Probably the Greatest Living Biologist4
Edward O. Wilson is, above all else, a scientist. He's spent his entire career learning about ants - a laborious, detailed, and probably mind-numbing task. He can document his propositions with a stunning level of empirical detail. A biologist first and a commentator on humanity second, E.O. Wilson is the farthest thing from a pseudo-scientist alive today.

Here he turns his empirical eye to humanity: we are, after all, just another organism. Applying the same techniques that made him one of the most respected biologists in the world, he sheds light on who we are, how we got that way, and where we're going.

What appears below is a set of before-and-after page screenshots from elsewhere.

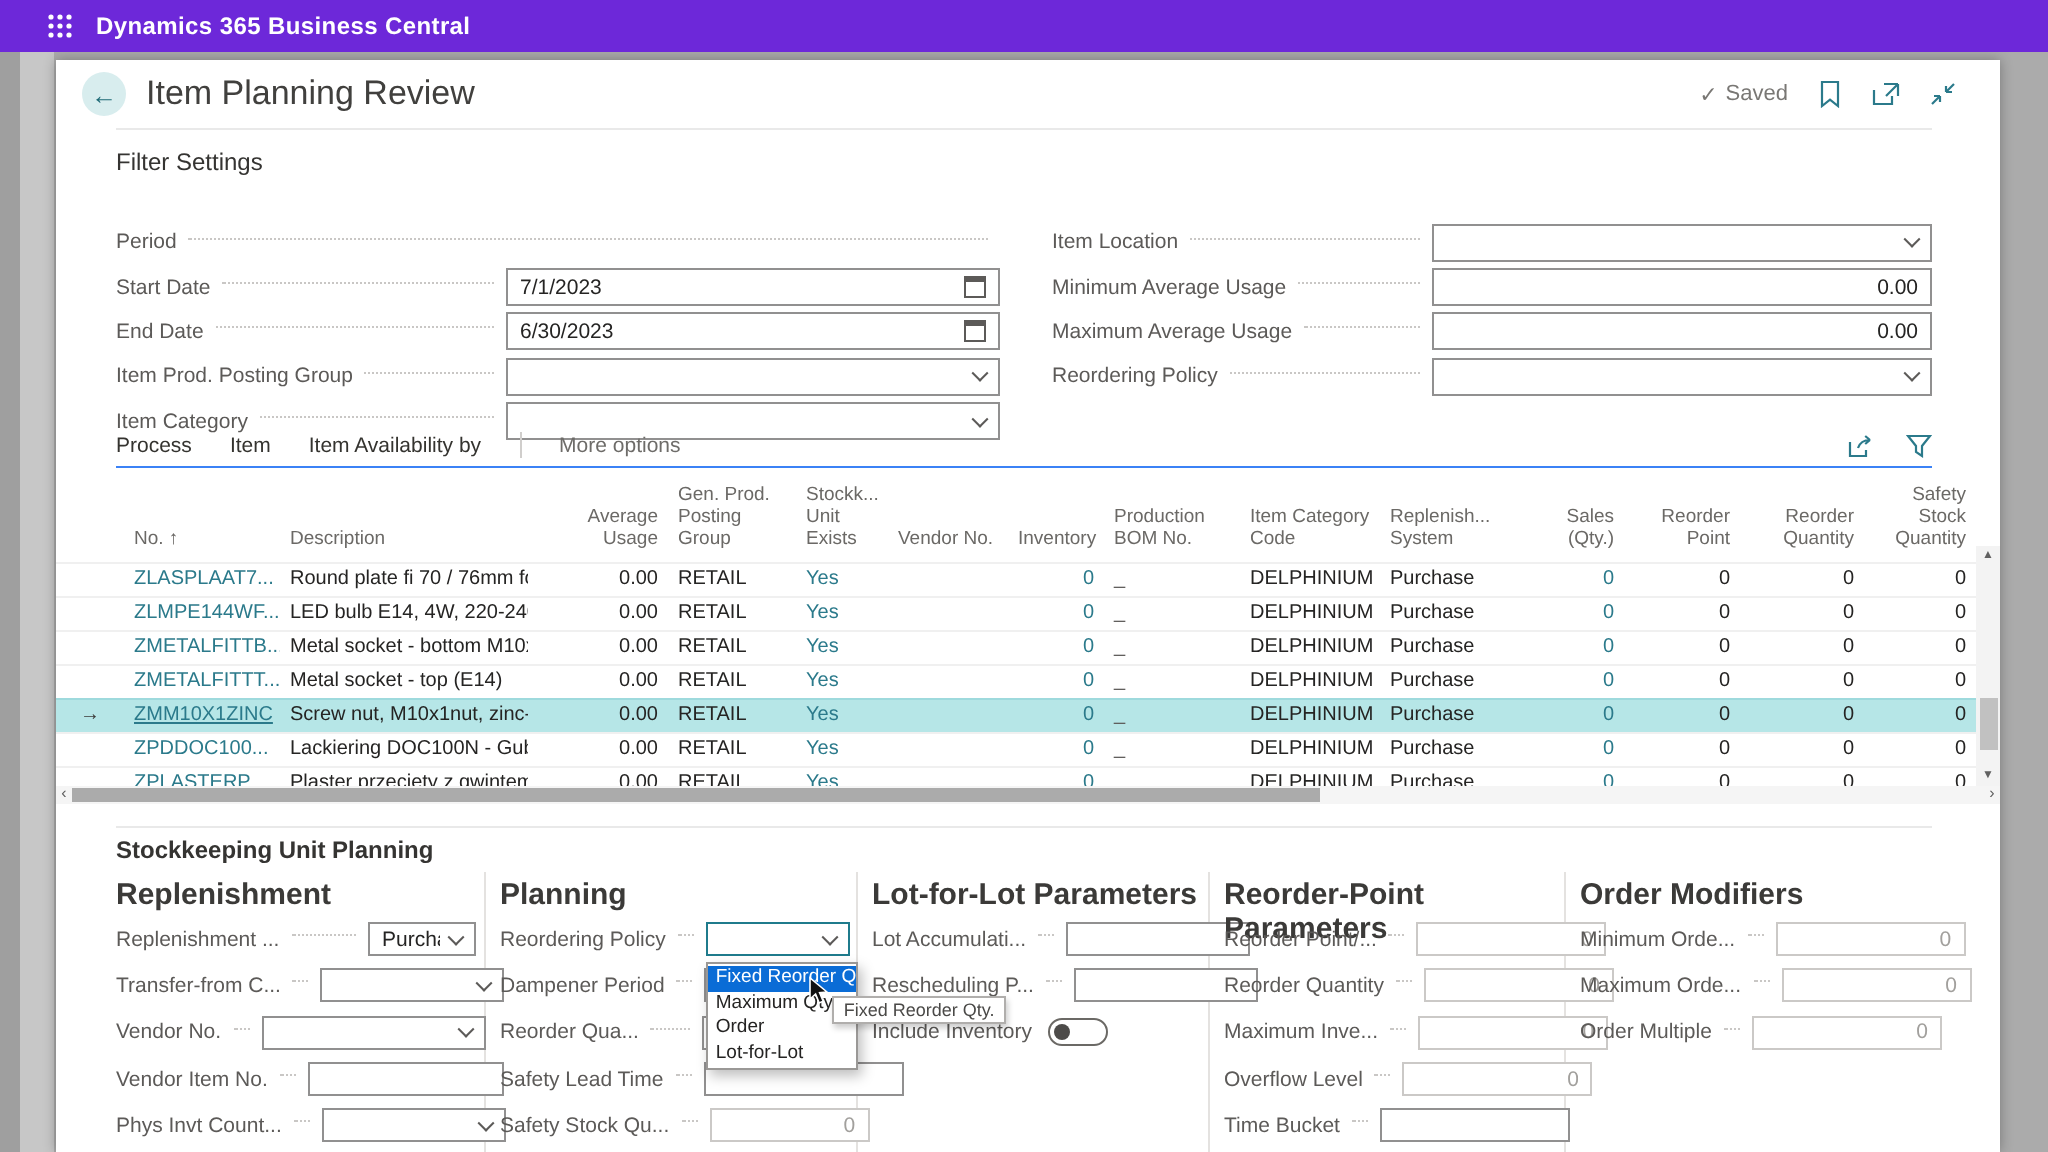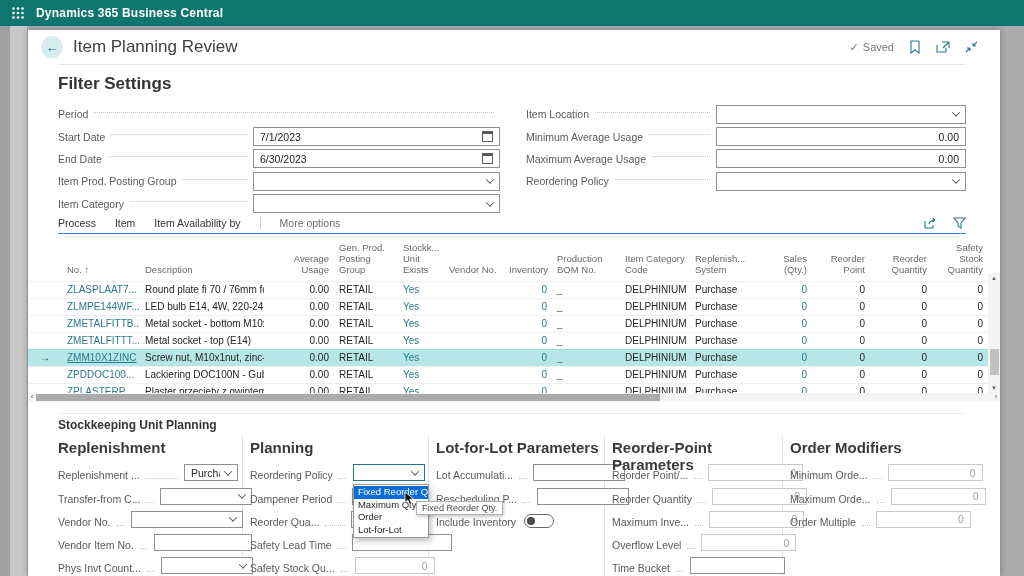--- a/index.html
+++ b/index.html
@@ -1,29 +1,29 @@
 <!DOCTYPE html>
 <html><head>
 <meta charset="utf-8">
 <style>
   *{box-sizing:border-box;margin:0;padding:0}
   html,body{width:1024px;height:576px;overflow:hidden;font-family:"Liberation Sans","DejaVu Sans",sans-serif}
   body{background:linear-gradient(90deg,#9f9f9f 0,#9f9f9f 10px,#c7c7c7 10px,#c7c7c7 27px,#ababab 27px)}
-  .topbar{position:absolute;top:0;left:0;width:100%;height:26px;background:#0f766e;display:flex;align-items:center;gap:11px;padding:0 11px;z-index:9}
+  .topbar{position:absolute;top:0;left:0;width:100%;height:26px;background:#6d28d9;display:flex;align-items:center;gap:11px;padding:0 23px;z-index:9}
   .app-title{color:#fff;font-size:12px;font-weight:bold;letter-spacing:.2px}
   .card{position:absolute;left:28px;right:24px;top:30px;bottom:0;background:#fff;box-shadow:0 0 6px rgba(0,0,0,.3)}
   .page-header{position:absolute;top:0;left:0;right:0;height:34px;display:flex;align-items:center;gap:10px;padding:0 22px 0 13px}
   .back{width:22px;height:22px;border-radius:50%;background:#d8edee;color:#1f6b77;display:flex;align-items:center;justify-content:center;font-size:13px;cursor:pointer;flex:none}
   .page-title{font-size:17px;color:#41403e}
   .ph-right{margin-left:auto;display:flex;align-items:center;gap:15px}
   .saved{display:flex;align-items:center;gap:4px;color:#797774;font-size:11px}
   .rule{position:absolute;left:30px;right:34px;border-top:1px solid #e9e9e9}
   
   .filters{position:absolute;top:44px;left:30px;right:34px}
-  .f-title{font-size:17px;font-weight:bold;color:#353432;margin-bottom:9px}
+  .f-title{font-size:12px;font-weight:normal;color:#353432;margin-bottom:22px}
   .f-grid{display:grid;grid-template-columns:442px 1fr;column-gap:26px}
   .frow{display:flex;align-items:center;height:22.4px}
   .flabel{font-size:10.5px;color:#5c5a58;white-space:nowrap;flex:none}
   .dots{flex:1;border-bottom:1px dotted #c9c7c5;margin:0 6px;transform:translateY(-2px);min-width:8px}
   .inp{height:19px;border:1px solid #919090;background:#fff;display:flex;align-items:center;padding:0 6px;font-size:10.5px;color:#252423;flex:none}
   .inp .val{flex:1;white-space:nowrap;overflow:hidden}
   .inp.num .val{text-align:right}
   .inp.dis{border-color:#cbc9c7}
   .inp.dis .val{color:#a2a09d;text-align:right}
   .chev{width:6px;height:6px;border-left:1px solid #5c5a58;border-bottom:1px solid #5c5a58;transform:rotate(-45deg) translate(1px,-1px);margin-left:5px;flex:none}
@@ -52,21 +52,21 @@
   .hscroll{position:absolute;top:153px;left:0;right:0;height:9px;background:#f5f5f5;font-size:8px;color:#616161}
   .hthumb{position:absolute;left:8px;top:1px;width:624px;height:7px;background:#ababab}
   .harr{position:absolute;top:-1px;width:8px;text-align:center}
   
   .sku{position:absolute;top:388px;left:30px;right:30px;bottom:0}
   .sku-title{font-size:12px;font-weight:bold;color:#353432}
   .sku-cols{position:absolute;top:18px;left:0;right:0;bottom:0}
   .sep-v{position:absolute;top:0;bottom:0;width:1px;background:#e4e2e0}
   .sgroup{position:absolute;top:0;bottom:0}
   .sg-title{font-size:15px;font-weight:bold;color:#3b3a38;height:22px;padding-top:3px}
-  .srow{display:flex;align-items:flex-end;height:23.3px}
+  .srow{display:flex;align-items:center;height:23.3px}
   .slabel{font-size:10.5px;color:#5c5a58;white-space:nowrap;overflow:hidden;flex:none;max-width:62%}
   .sctl{height:17px;font-size:10.5px}
   .selopen{border-color:#1f7b8c !important;position:relative}
   .ddwrap{position:relative;flex:none}
   .ddlist{position:absolute;top:20px;left:0;right:0;background:#fff;border:1px solid #9a9896;box-shadow:2px 3px 6px rgba(0,0,0,.25);z-index:40;padding:1px 0}
   .ddopt{font-size:9.5px;color:#252423;padding:0 4px;white-space:nowrap;overflow:hidden;height:12.5px;line-height:12.5px;cursor:pointer}
   .ddopt.hl{background:#0a6cd6;color:#fff}
   .tooltip{position:absolute;left:63px;top:37px;background:#fff;border:1px solid #b0aeac;box-shadow:1px 2px 3px rgba(0,0,0,.2);font-size:9px;color:#4a4947;padding:1px 5px;white-space:nowrap;z-index:60}
   .cursor{position:absolute;left:51px;top:27px;z-index:70}
   .tog{width:30px;height:14px;border:1px solid #6b6965;border-radius:8px;position:relative;background:#fff;flex:none;margin-left:8px;cursor:pointer}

Can change your view of human nature5
In this book Wilson considers how various aspects of human nature can be explained by evolution. The book changed my world view more than any other I've read. Unfortunately it's written in a rather inaccessible style - Wilson seems to prefer to use an obscure word when there's a perfectly good alternative that won't require you to reach for the dictionary. He also allows himself to vier off the subject he was discussing at times. But don't let this put you off - the content is worth it.

If someone is strongly critical of this book I would suspect them of being a religious fundamentalist (one topic discussed is religious belief) and/or having a poor ability to understand science.

An Important Book4
Alan Michael Forrester seems to completely misunderstand the genetic basis for behaviour in his review. The mechanisms that cause XYY men to end up in prison more often than normal men are completely irrelevant - the simple fact that they do is enough to show that variation between people at the genetic level contributes to variation in their behaviour.

Edward Wilson was one of the key scientists and most important intellectuals in the development of the "new sciences of Human Nature" (as Steven Plinker calls the social and biological sciences that relate to human nature), and this is an important book in that development.